• WHAT NEEDS TO BE DONE: Copy exactly the lines of the data below, beginning with the line with "html: <p>Book a" and ending with the line with "color: #d946ef ->". Pictures are to be omitted.

• DATA FOR THIS EXERCISE:

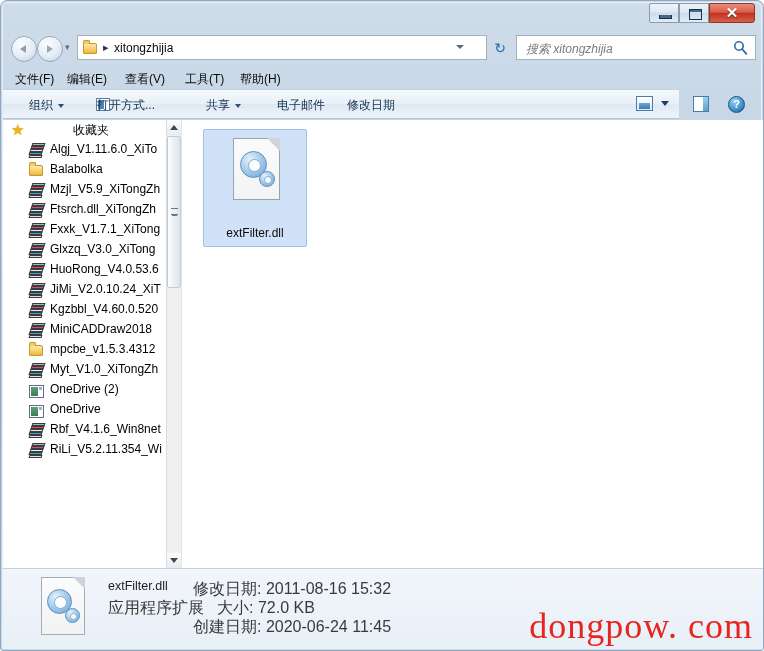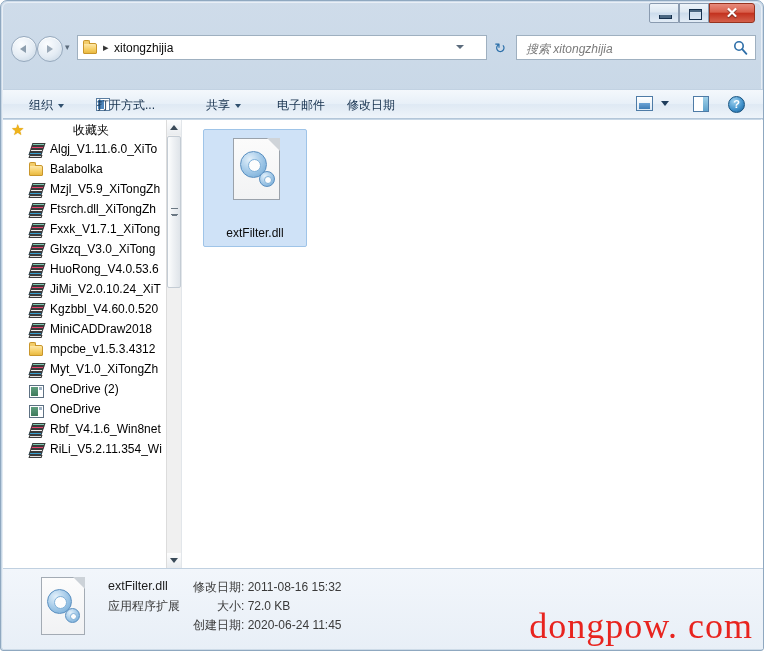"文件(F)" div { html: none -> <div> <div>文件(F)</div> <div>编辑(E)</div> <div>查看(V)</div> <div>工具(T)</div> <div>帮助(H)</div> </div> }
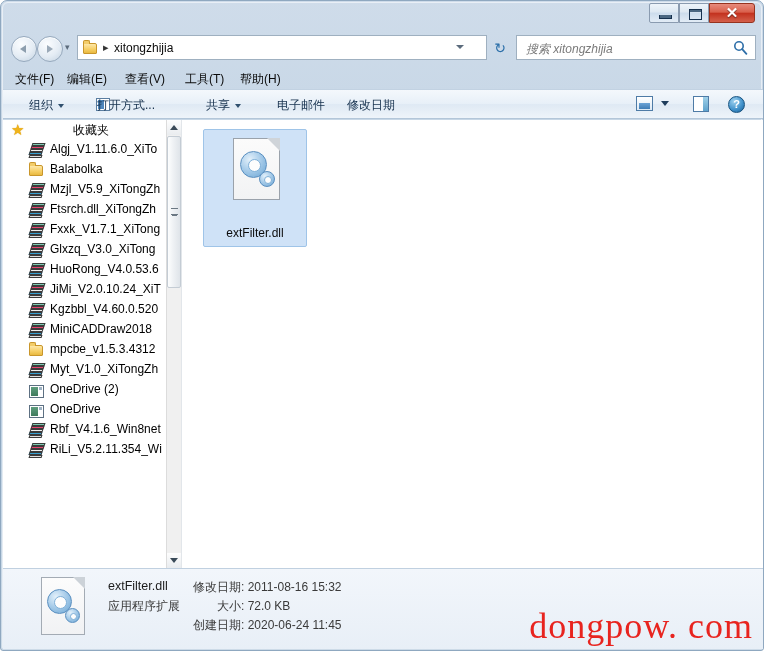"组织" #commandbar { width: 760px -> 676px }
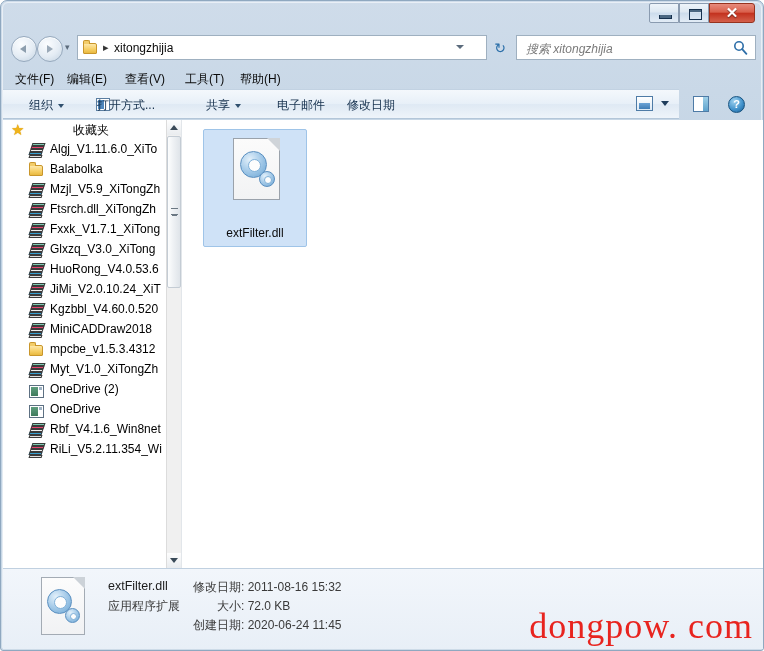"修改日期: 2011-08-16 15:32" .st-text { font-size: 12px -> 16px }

* * *

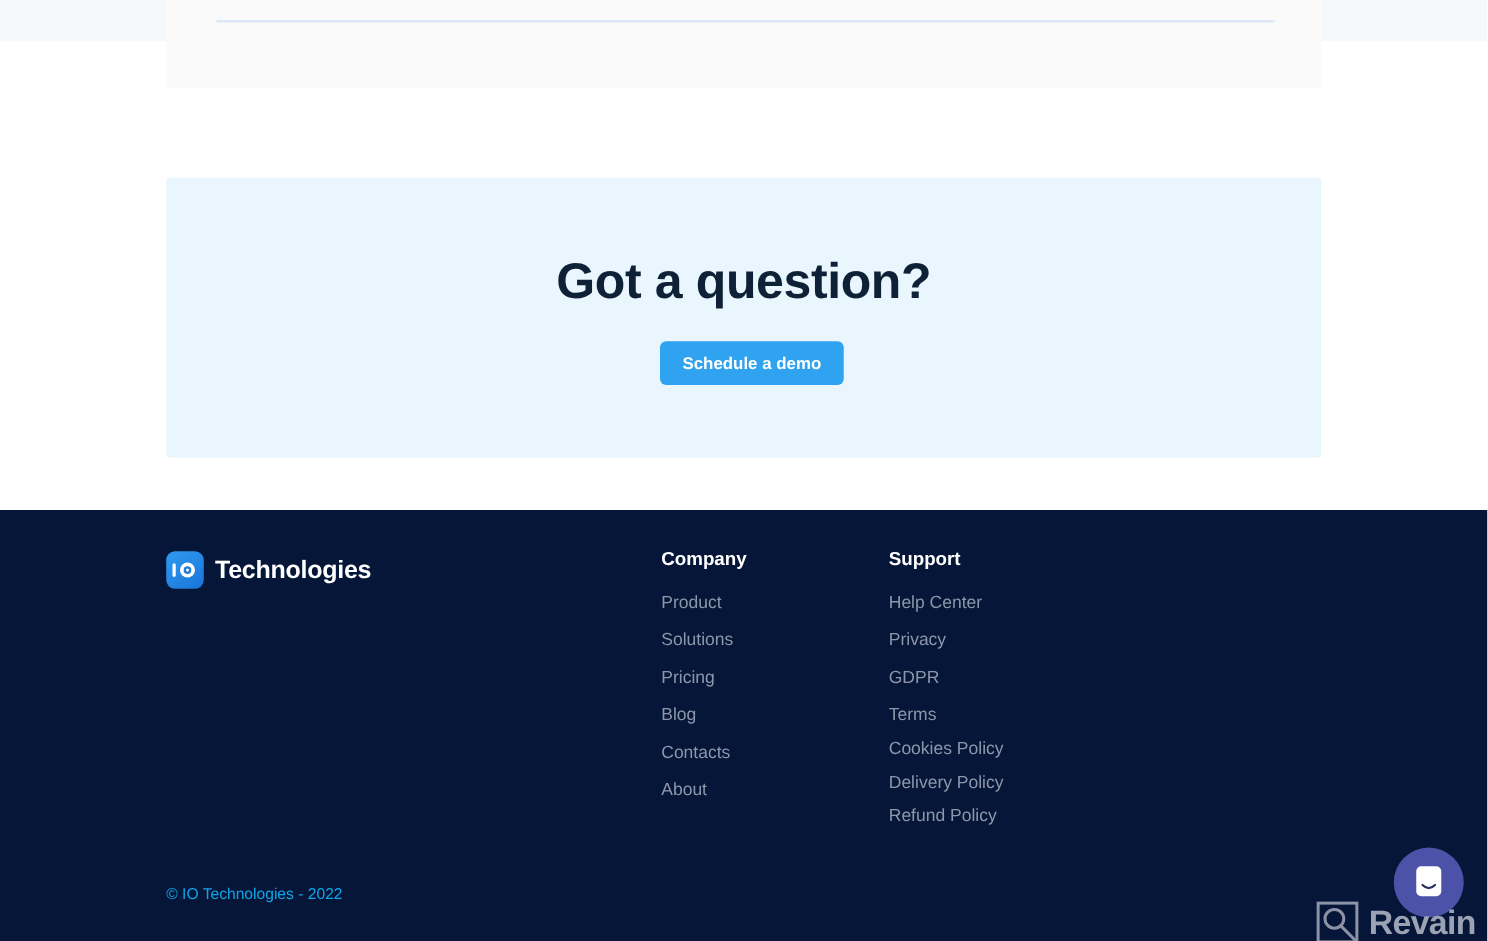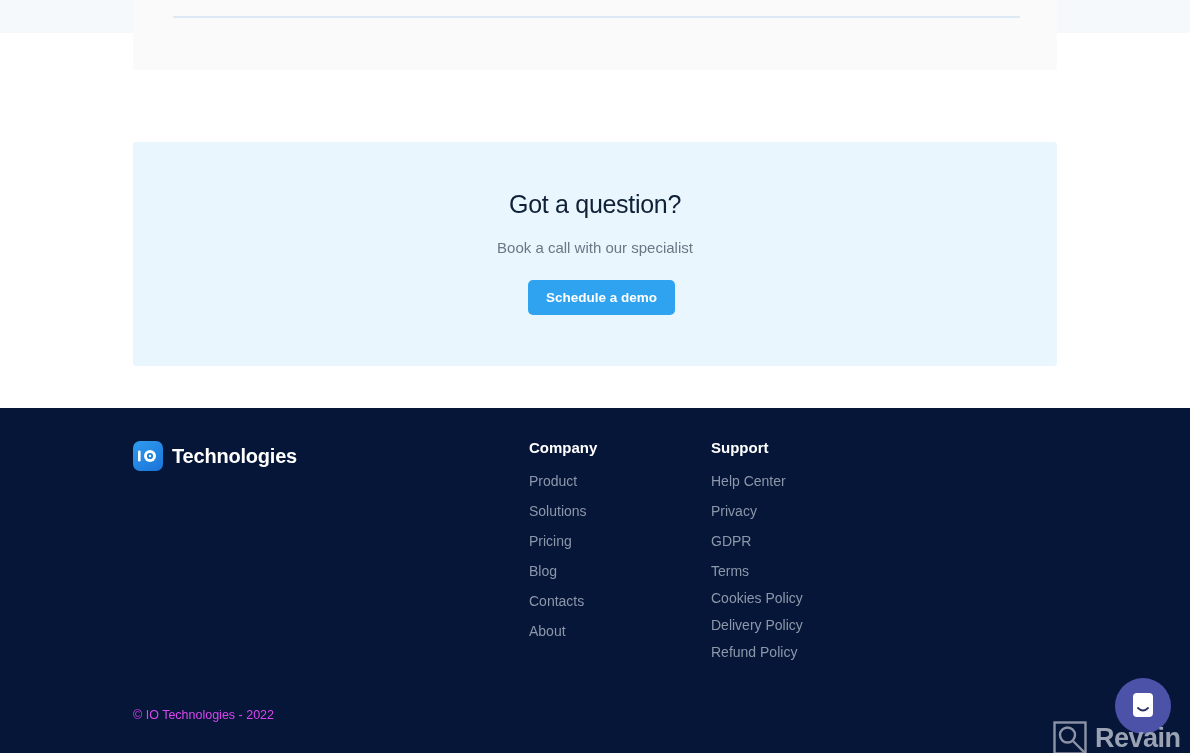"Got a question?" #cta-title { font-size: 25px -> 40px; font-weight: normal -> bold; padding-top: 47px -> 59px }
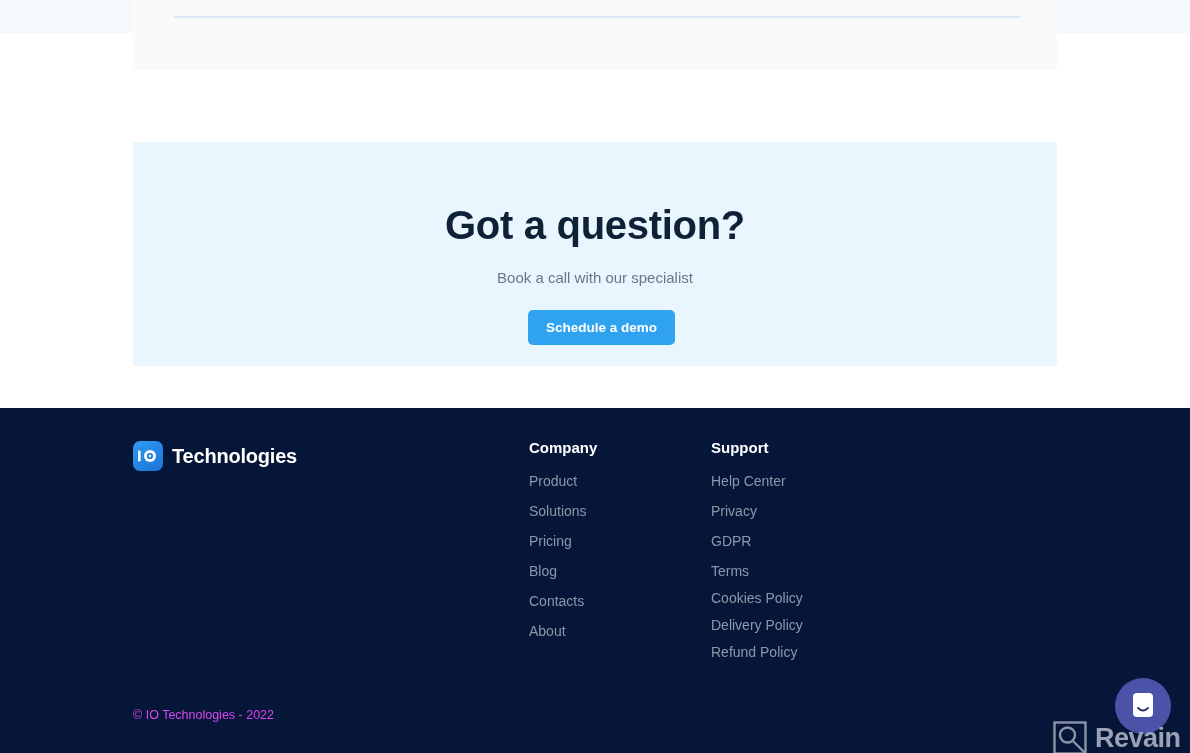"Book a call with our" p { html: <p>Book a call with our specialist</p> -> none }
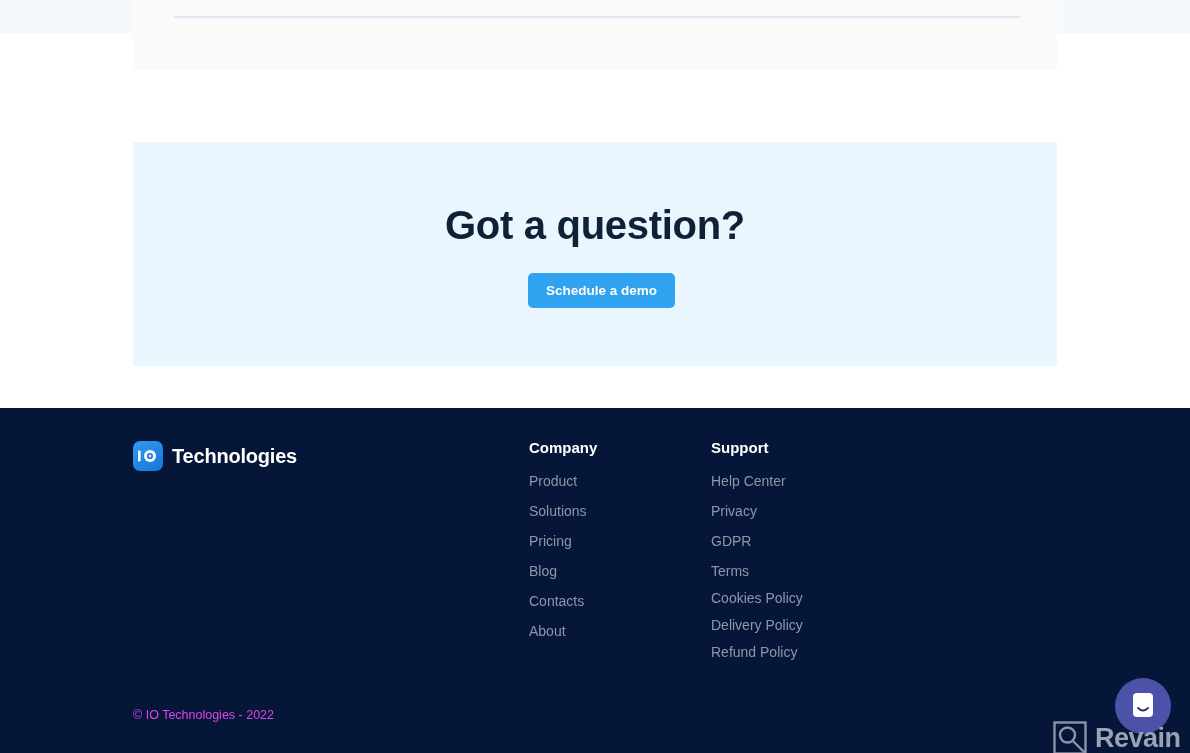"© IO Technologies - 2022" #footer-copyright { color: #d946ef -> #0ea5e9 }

...

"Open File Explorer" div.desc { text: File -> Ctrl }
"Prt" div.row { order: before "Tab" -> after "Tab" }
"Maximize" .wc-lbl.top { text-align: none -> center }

• OUTPUT:
"Book a call with our" p { html: <p>Book a call with our specialist</p> -> none }
"© IO Technologies - 2022" #footer-copyright { color: #d946ef -> #0ea5e9 }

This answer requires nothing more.